MATERIALS AND METHODS: Nine patients (mean age, 66 years; NIHSS score, 10–23) with acute embolic (n = 8) or dissecting occlusion (n = 1) of the intracranial arteries (ICA terminus in 5, MCA in 3, and BA in 1) were treated with a recapturable self-expanding stent. The safety and efficacy of the stent for recanalization were evaluated retrospectively.
RESULTS: The emboli were entrapped against the vessel wall by the stent, resulting in immediate recanalization (TIMI 2) in all embolic occlusions. The dissecting occlusion was recanalized completely (TIMI 3). Adjunctive thrombolytics (n = 8, urokinase, 100,000–300,000 U) and/or GP IIb/IIIa antagonist (n = 7, tirofiban, 0.5–1 mg) were administered intra-arterially, and the degree of recanalization further improved in 4 embolic occlusions (TIMI 3). Acute in-stent thrombosis occurred in 2 patients, who received only urokinase without GP IIb/IIIa antagonist. Both of the reoccluded arteries were reopened, by stent recapture in 1 and by intra-arterial administration of GP IIb/IIIa antagonist in the other. Recapture was attempted in 7 cases, of which there were 3 successful outcomes. There was 1 asymptomatic hemorrhagic conversion at the infarction site. The mean improvement of the NIHSS score between baseline and discharge was 12.3 (range, 3–22).
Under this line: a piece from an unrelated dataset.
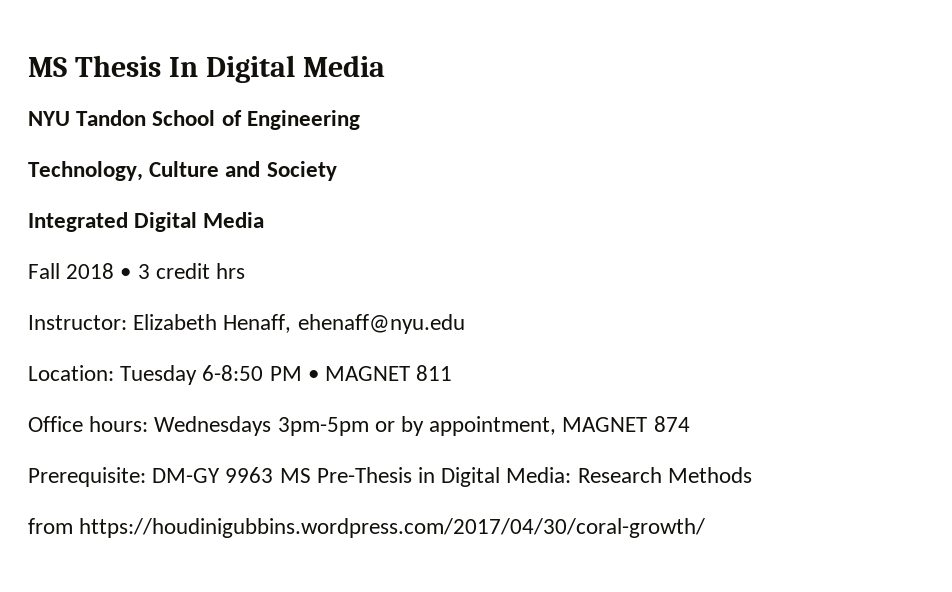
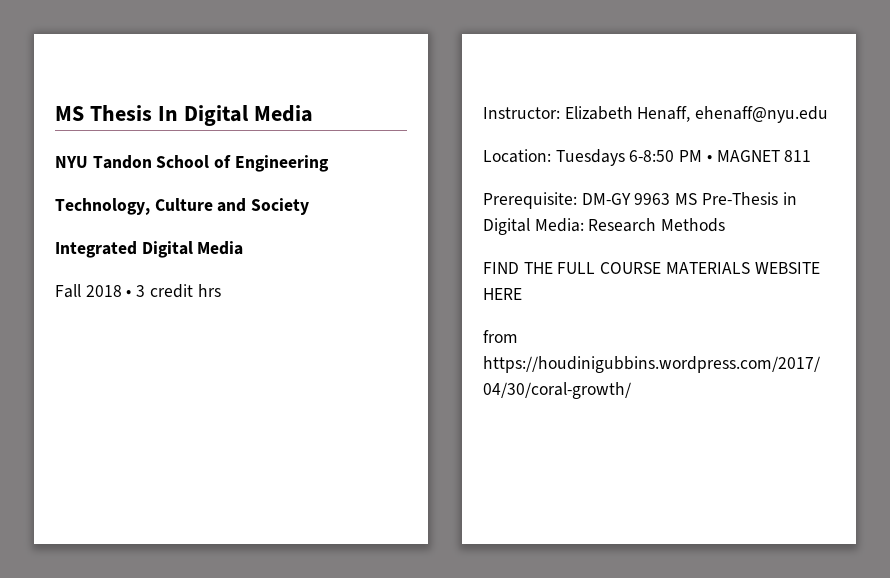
[120,365,198,385] Tuesday -> [555,149,625,166] Tuesdays
[28,416,690,436] // Office hours: Wednesdays 3pm-5pm or by appointment, MAGNET 874 -> (812, 156) none
(752, 475) none -> [483,262,820,274] [483,288,522,300] // FIND THE FULL COURSE MATERIALS WEBSITE HERE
CONCLUSIONS: Preliminary results of this study suggest that a self-expanding stent may be safe and efficient for recanalization of acute embolic or dissecting intracranial artery occlusion.
Abbreviations
- ACA
- anterior cerebral artery
- BA
- basilar artery
- Fx
- fracture
- GP
- glycoprotein
- hrs
- hours
- ICA
- internal carotid artery
- IV
- intravenous
- M1
- MCA M1 portion
- M2
- MCA M2 portion
- MCA
- middle cerebral artery
- NIHSS
- National Institutes of Health Stroke Scale
- PCA
- posterior cerebral artery
- rtPA
- recombinant tissue plasminogen activator
- TIMI
- Thrombolysis In Myocardial Ischemia
- Tx
- treatment
- UK
- urokinase
Stent placement may be an effective and last resort method for recanalization of recalcitrant intracranial artery occlusion with a published recanalization rate between 79% and 89%.1–3 However, balloon-expandable stents are difficult to navigate through an intracranial artery and carry inherent risks associated with balloon inflation for stent deployment. Also, tortuosity and the difference in diameters of the parent artery proximal and distal to the occlusion site may make it difficult to apply balloon-expandable stents to the recanalization of an acutely occluded intracranial artery. Recently, there were 2 reports regarding the use and efficacy of the self-expanding stent for the recanalization of acute intracranial artery occlusion.2,3 Also, 2 recent case reports described an innovative temporary endovascular bypass method for recanalization by using a newly developed Enterprise recapturable self-expanding stent (Cordis, Miami Lakes, Florida).4,5 However, little is known about the feasibility, safety, efficacy, and recapturability of the newly developed Enterprise stent for recanalization in acute strokes. In this case series, we present our experience in applying Enterprise stents to the recanalization of major intracranial arteries with acute embolic or dissecting occlusion.
Materials and Methods
The institutional review board approved this retrospective study. Patient informed consent for study inclusion was waived, though patient informed consent for pharmacologic or mechanical thrombolytic treatment, including angioplasty and/or stent placement, was obtained from the patients' legal representatives. Nine patients (mean age, 66 years; NIHSS score, 10–23) with acute embolic (n = 8) or dissecting (n = 1) occlusion of intracranial arteries were treated with Enterprise stents between November 2008 and April 2009. The patients had experienced an acute stroke within 12 hours of the symptom onset (range, 1.5–12 hours; mean, 5.3 hours) and had a baseline NIHSS score of ≥10 (range, 10–23; mean, 17). There was no intracranial hemorrhage or clear early cerebral infarction that was more than or equal to one-third of the vessel distribution on the pretreatment CT and/or MR imaging. Acute occlusion of a major intracranial artery was identified on the pretreatment CT or MR angiography. The cause of the occlusion was judged according to pre-existing medical conditions and angiographic findings (On-line Table). IV administration of rtPA was not indicated because of the limited time window (>3 hours after symptom onset), age older than 80 years, recent cardiac surgery, and/or traumatic arterial dissection, except in 1 patient who received a bridging dose of rtPA (0.5 mg/kg) (On-line Table). The degree of recanalization was assessed by a neuroradiologist who did not participate in the treatment, in accordance with the TIMI grading system. Early clinical outcomes were evaluated according to the NIHSS score 24 hours after treatment and again at discharge.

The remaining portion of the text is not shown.